#### Exercise input
+===+

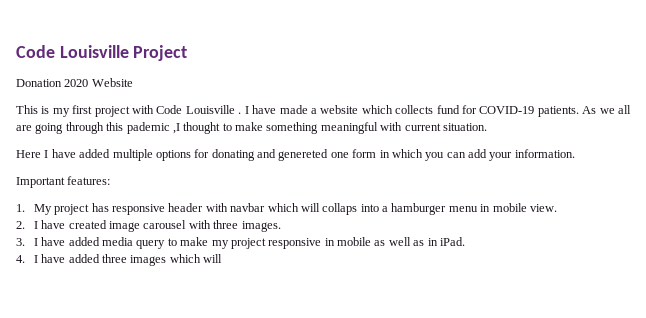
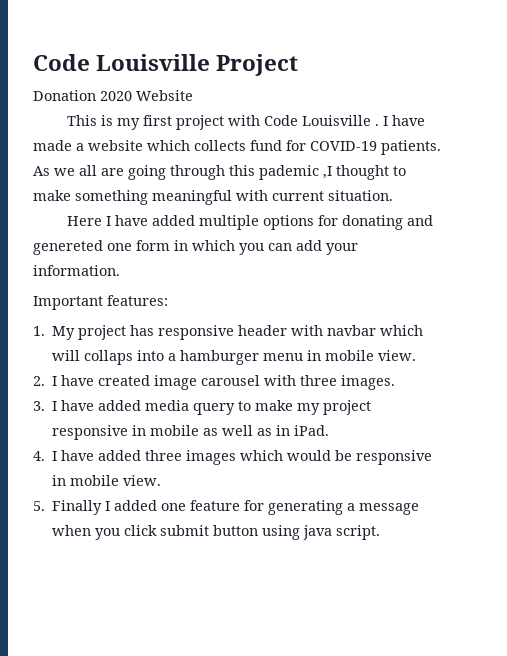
- 4. I have added three images which will
+ 4. I have added three images which would be responsive in mobile view.
+ 5. Finally I added one feature for generating a message when you click submit button using java script.

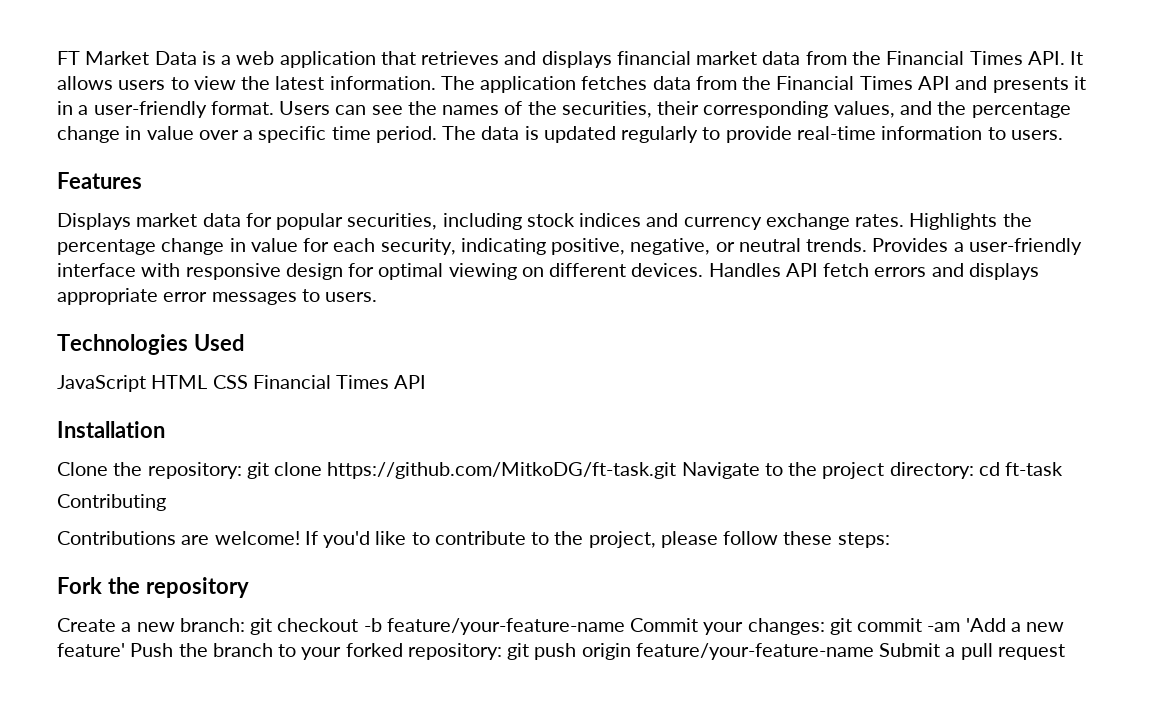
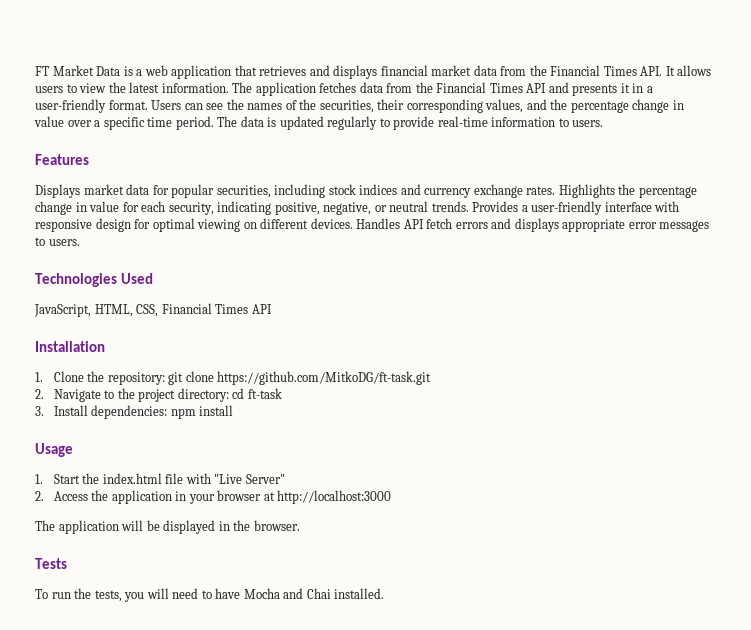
- JavaScript HTML CSS Financial Times API
+ JavaScript, HTML, CSS, Financial Times API
- Clone the repository: git clone https://github.com/MitkoDG/ft-task.git Navigate to the project directory: cd ft-task
+ 1. Clone the repository: git clone https://github.com/MitkoDG/ft-task.git
+ 2. Navigate to the project directory: cd ft-task
- Contributing
- Contributions are welcome! If you'd like to contribute to the project, please follow these steps:
- Fork the repository
- Create a new branch: git checkout -b feature/your-feature-name Commit your changes: git commit -am 'Add a new feature' Push the branch to your forked repository: git push origin feature/your-feature-name Submit a pull request
+ 3. Install dependencies: npm install
+ Usage
+ 1. Start the index.html file with "Live Server"
+ 2. Access the application in your browser at http://localhost:3000
+ The application will be displayed in the browser.
+ Tests
+ To run the tests, you will need to have Mocha and Chai installed.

+===+

#### The problem
The required output is the line containing "browser at http://localhost:3000" through the last line of the records above, each copied exactly and nothing more.

#### Solved problem
+ 2. Access the application in your browser at http://localhost:3000
+ The application will be displayed in the browser.
+ Tests
+ To run the tests, you will need to have Mocha and Chai installed.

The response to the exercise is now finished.